I went to their website, when I saw the specs (Nvidia Quadro P5000, 12GB RAM) and the price tag (around 40€/month), I immediately knew I needed to get one and see for myself what the fuss is all about.
One problem though: the PC comes with Windows 10. You can’t set up Linux dual boot, and GPU pass-through is not available on Windows desktop so you can’t use docker-nvidia nor a linux VM and use the machine GPU (+ anyway the Shadow PC is a VM already). This is a serious downside for anyone in machine learning.
So, we’ll have to stick with Windows.
Here is the step by step procedure to get up and running with a Tensorflow training:
– Sign up on Shadow website and follow the instructions
– Once you’re on your Windows 10 desktop, go to https://www.anaconda.com/downloads and install the Python 3.6 version, with all the extra options that are proposed
– Then, in the Windows search bar (bottom left), type “Powershell”, and open the executable
– Then run those commands:
conda update conda
conda update anaconda
conda update python
conda update –all
conda create –name tf-gpu
conda install -c aaronzs tensorflow-gpu (note: this channel proposes a recent Tensorflow binary for windows)
conda install -c anaconda cudatoolkit
conda install -c anaconda cudnn
– Now, Tensorflow and all necessary stuff is installed. Let’s test now that everything is working, and launch a train:
conda install -c anaconda git
git clone https://github.com/tensorflow/models.git
– We’re done! You should now see the ongoing Tensorflow training, on your Shadow PC. From what I could see, speed is decent, the hardware is crunching good.
Of course, additional work would be needed to use Shadow PCs in a production-ready pipeline. The lack of docker-nvidia availability means some scripts should be written to automate the steps above and other dependencies installs, depending on your use case. For VFX studios doing some rendering, there should be less problems, since most render farm managers (Deadline, Qube…) propose windows clients.
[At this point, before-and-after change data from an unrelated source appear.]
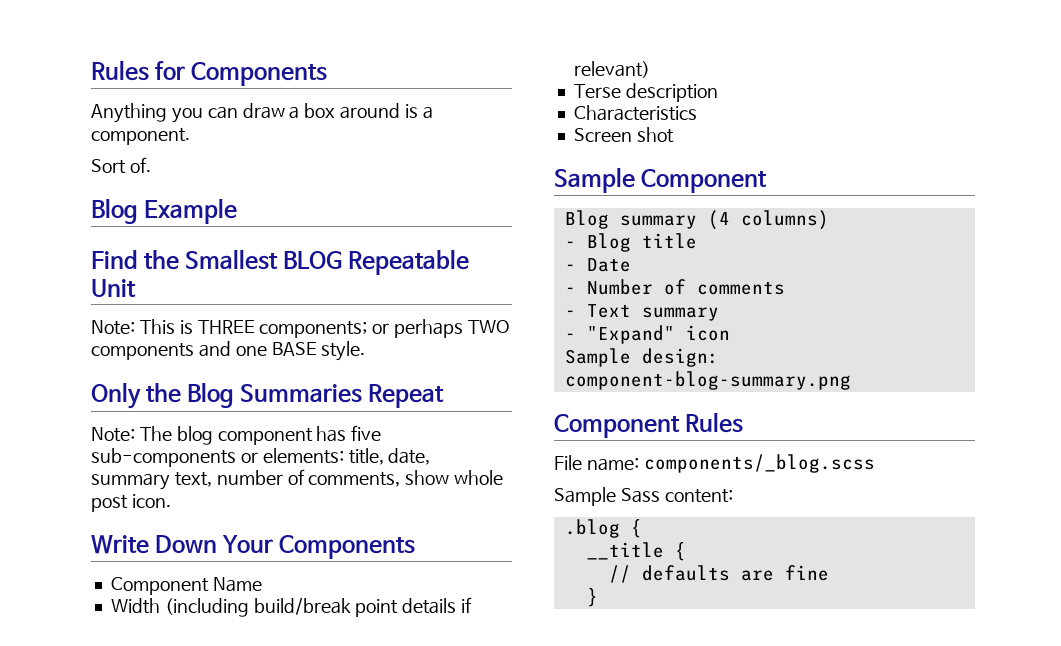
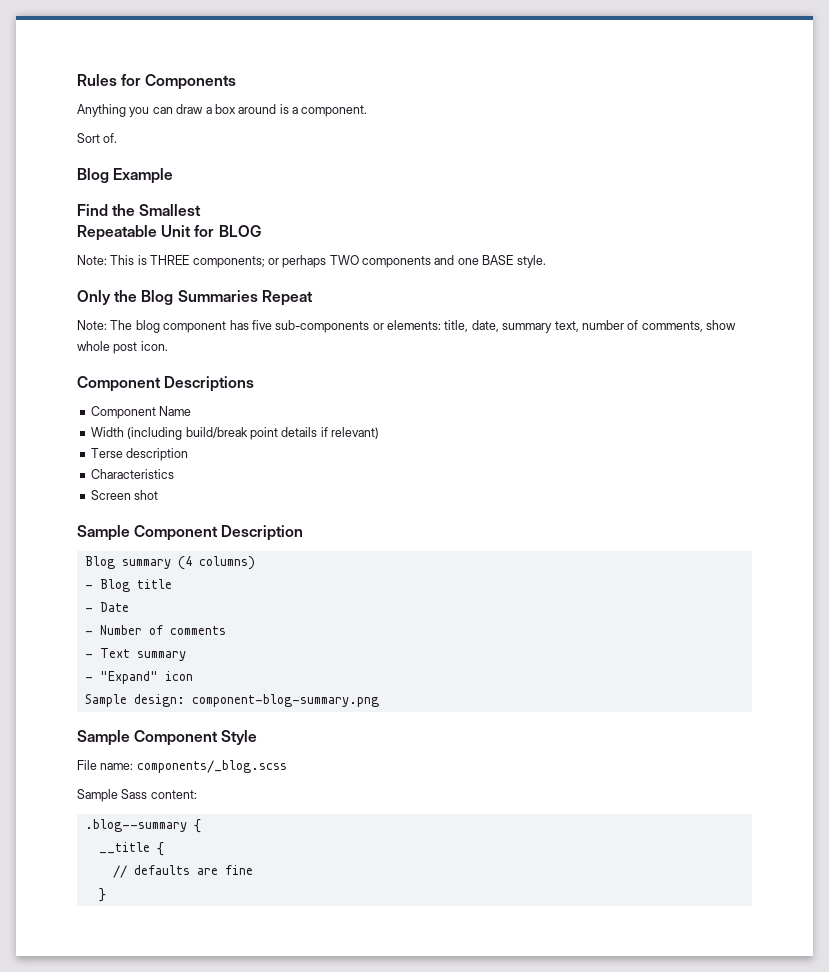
- Find the Smallest BLOG Repeatable Unit
+ Find the Smallest
+ Repeatable Unit for BLOG
- Write Down Your Components
+ Component Descriptions
- Sample Component
+ Sample Component Description
- Component Rules
+ Sample Component Style
- .blog {
+ .blog--summary {

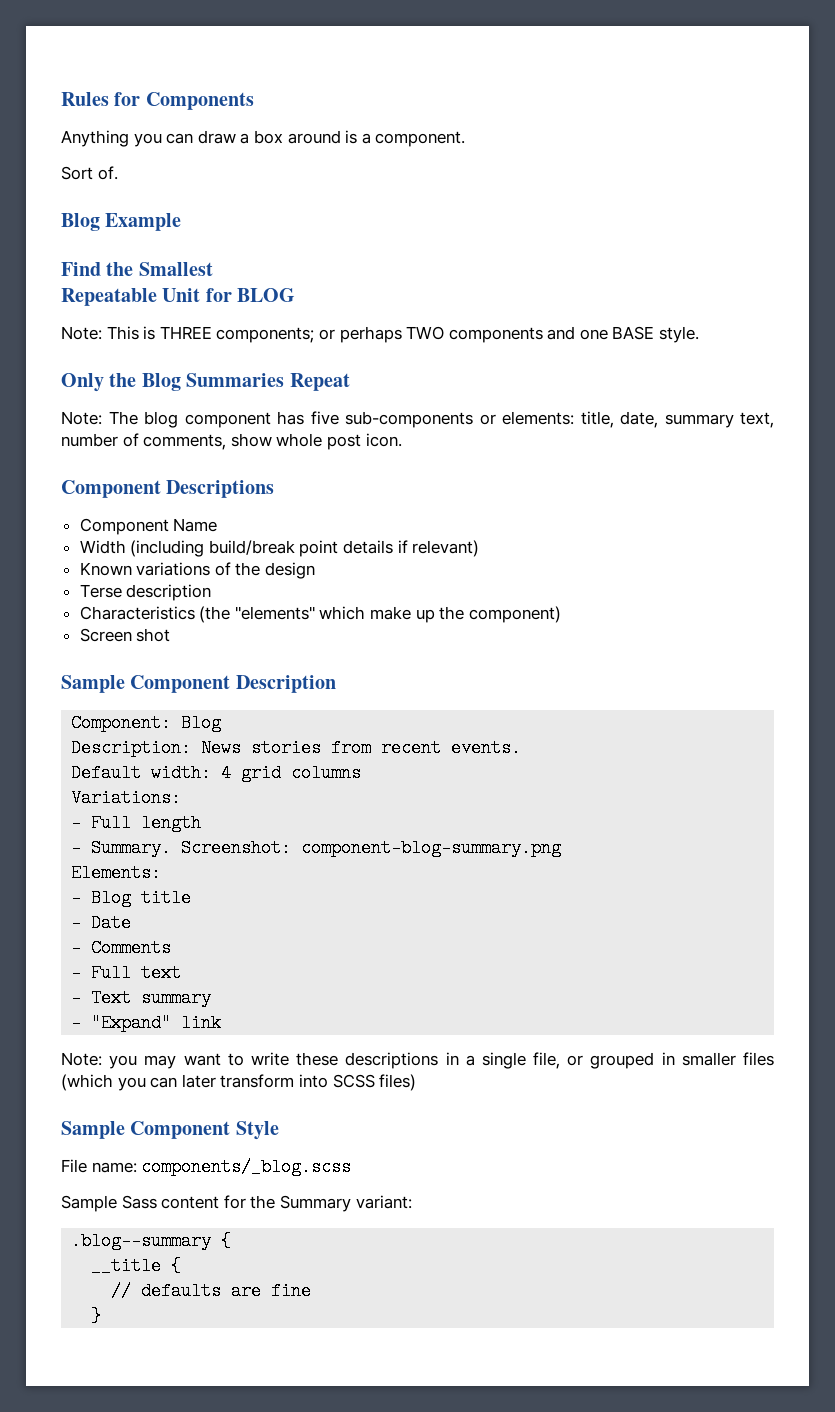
+ Known variations of the design
  Terse description
- Characteristics
+ Characteristics (the "elements" which make up the component)
- Blog summary (4 columns)
+ Component: Blog
+ Description: News stories from recent events.
+ Default width: 4 grid columns
+ Variations:
+ - Full length
+ - Summary. Screenshot: component-blog-summary.png
+ Elements:
- - Number of comments
+ - Comments
+ - Full text
- - "Expand" icon
- Sample design: component-blog-summary.png
+ - "Expand" link
+ Note: you may want to write these descriptions in a single file, or grouped in smaller files (which you can later transform into SCSS files)
- Sample Sass content:
+ Sample Sass content for the Summary variant:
What is interesting is that gaming is very demanding on hardware, and Blade had to be able to propose good hardware specs, at a competitive price tag, in order to be competitive on the cloud gaming market: mass market is far more price-sensitive than corporations.
Thing is, at the same time this offering is very interesting for all people in need of cheap computing power in the cloud.
One can only hope Blade will soon consider Linux-powered shadow PCs.